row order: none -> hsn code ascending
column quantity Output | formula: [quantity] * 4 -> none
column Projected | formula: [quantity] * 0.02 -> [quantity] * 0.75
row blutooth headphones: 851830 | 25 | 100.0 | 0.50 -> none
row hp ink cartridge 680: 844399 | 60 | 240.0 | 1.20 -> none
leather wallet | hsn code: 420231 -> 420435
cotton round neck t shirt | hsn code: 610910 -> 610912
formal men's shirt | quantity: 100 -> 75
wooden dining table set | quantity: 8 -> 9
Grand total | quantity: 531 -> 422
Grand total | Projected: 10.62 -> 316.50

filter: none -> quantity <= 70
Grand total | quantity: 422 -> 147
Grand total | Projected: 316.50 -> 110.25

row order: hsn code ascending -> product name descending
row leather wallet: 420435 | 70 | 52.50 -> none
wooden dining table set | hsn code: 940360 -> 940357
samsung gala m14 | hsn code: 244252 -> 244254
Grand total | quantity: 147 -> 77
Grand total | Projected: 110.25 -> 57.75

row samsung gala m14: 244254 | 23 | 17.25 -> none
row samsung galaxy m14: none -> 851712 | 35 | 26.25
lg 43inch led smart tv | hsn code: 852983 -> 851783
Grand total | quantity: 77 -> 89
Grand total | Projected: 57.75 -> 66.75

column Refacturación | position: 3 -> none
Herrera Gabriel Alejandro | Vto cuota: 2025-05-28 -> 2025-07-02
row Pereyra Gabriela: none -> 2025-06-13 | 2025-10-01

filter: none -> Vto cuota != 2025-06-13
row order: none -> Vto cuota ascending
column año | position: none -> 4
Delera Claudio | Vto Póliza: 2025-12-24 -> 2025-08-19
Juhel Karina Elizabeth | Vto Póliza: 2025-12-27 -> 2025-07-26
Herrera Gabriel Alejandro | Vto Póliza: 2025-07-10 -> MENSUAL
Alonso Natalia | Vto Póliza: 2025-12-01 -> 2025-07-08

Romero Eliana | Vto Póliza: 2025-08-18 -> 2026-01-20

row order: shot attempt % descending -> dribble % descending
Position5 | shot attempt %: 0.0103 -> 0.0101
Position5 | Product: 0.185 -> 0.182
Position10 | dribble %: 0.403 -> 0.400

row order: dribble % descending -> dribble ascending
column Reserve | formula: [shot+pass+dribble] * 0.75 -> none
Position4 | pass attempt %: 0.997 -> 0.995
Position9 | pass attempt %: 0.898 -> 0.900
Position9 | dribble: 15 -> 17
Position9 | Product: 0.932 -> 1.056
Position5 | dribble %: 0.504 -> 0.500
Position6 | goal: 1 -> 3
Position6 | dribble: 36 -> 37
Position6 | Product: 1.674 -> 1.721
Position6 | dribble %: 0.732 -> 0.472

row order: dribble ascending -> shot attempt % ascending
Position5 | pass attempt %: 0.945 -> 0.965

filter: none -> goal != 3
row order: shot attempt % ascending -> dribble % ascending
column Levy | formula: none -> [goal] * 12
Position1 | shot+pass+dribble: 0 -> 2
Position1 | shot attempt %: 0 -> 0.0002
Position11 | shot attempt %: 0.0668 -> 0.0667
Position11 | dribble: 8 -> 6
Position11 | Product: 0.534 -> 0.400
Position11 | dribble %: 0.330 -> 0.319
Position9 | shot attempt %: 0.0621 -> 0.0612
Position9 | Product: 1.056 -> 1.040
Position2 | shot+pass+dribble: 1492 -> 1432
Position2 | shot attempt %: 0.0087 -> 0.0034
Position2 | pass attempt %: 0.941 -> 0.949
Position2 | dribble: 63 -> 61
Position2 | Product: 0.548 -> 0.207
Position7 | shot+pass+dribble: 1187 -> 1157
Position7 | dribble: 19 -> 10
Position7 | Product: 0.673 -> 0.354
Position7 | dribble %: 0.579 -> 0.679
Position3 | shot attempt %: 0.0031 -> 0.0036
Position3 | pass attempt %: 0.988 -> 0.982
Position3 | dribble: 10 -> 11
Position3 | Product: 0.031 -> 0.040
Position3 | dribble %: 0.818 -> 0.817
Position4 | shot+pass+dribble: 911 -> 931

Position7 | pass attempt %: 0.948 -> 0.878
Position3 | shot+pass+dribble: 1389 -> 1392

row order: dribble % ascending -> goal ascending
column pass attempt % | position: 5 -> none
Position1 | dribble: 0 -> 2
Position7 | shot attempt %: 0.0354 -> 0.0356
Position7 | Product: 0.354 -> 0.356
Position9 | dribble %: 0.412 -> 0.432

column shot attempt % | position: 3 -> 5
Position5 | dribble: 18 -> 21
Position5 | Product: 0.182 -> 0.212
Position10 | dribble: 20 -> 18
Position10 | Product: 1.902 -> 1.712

|---|

--- YOUR GOAL ---
Out of the data above, give again only the lines starting at the one holding "cotton round neck" and ending at the one holding "column año | position: none -> 4", unchanged.

--- RESPONSE FOR THIS EXERCISE ---
cotton round neck t shirt | hsn code: 610910 -> 610912
formal men's shirt | quantity: 100 -> 75
wooden dining table set | quantity: 8 -> 9
Grand total | quantity: 531 -> 422
Grand total | Projected: 10.62 -> 316.50

filter: none -> quantity <= 70
Grand total | quantity: 422 -> 147
Grand total | Projected: 316.50 -> 110.25

row order: hsn code ascending -> product name descending
row leather wallet: 420435 | 70 | 52.50 -> none
wooden dining table set | hsn code: 940360 -> 940357
samsung gala m14 | hsn code: 244252 -> 244254
Grand total | quantity: 147 -> 77
Grand total | Projected: 110.25 -> 57.75

row samsung gala m14: 244254 | 23 | 17.25 -> none
row samsung galaxy m14: none -> 851712 | 35 | 26.25
lg 43inch led smart tv | hsn code: 852983 -> 851783
Grand total | quantity: 77 -> 89
Grand total | Projected: 57.75 -> 66.75

column Refacturación | position: 3 -> none
Herrera Gabriel Alejandro | Vto cuota: 2025-05-28 -> 2025-07-02
row Pereyra Gabriela: none -> 2025-06-13 | 2025-10-01

filter: none -> Vto cuota != 2025-06-13
row order: none -> Vto cuota ascending
column año | position: none -> 4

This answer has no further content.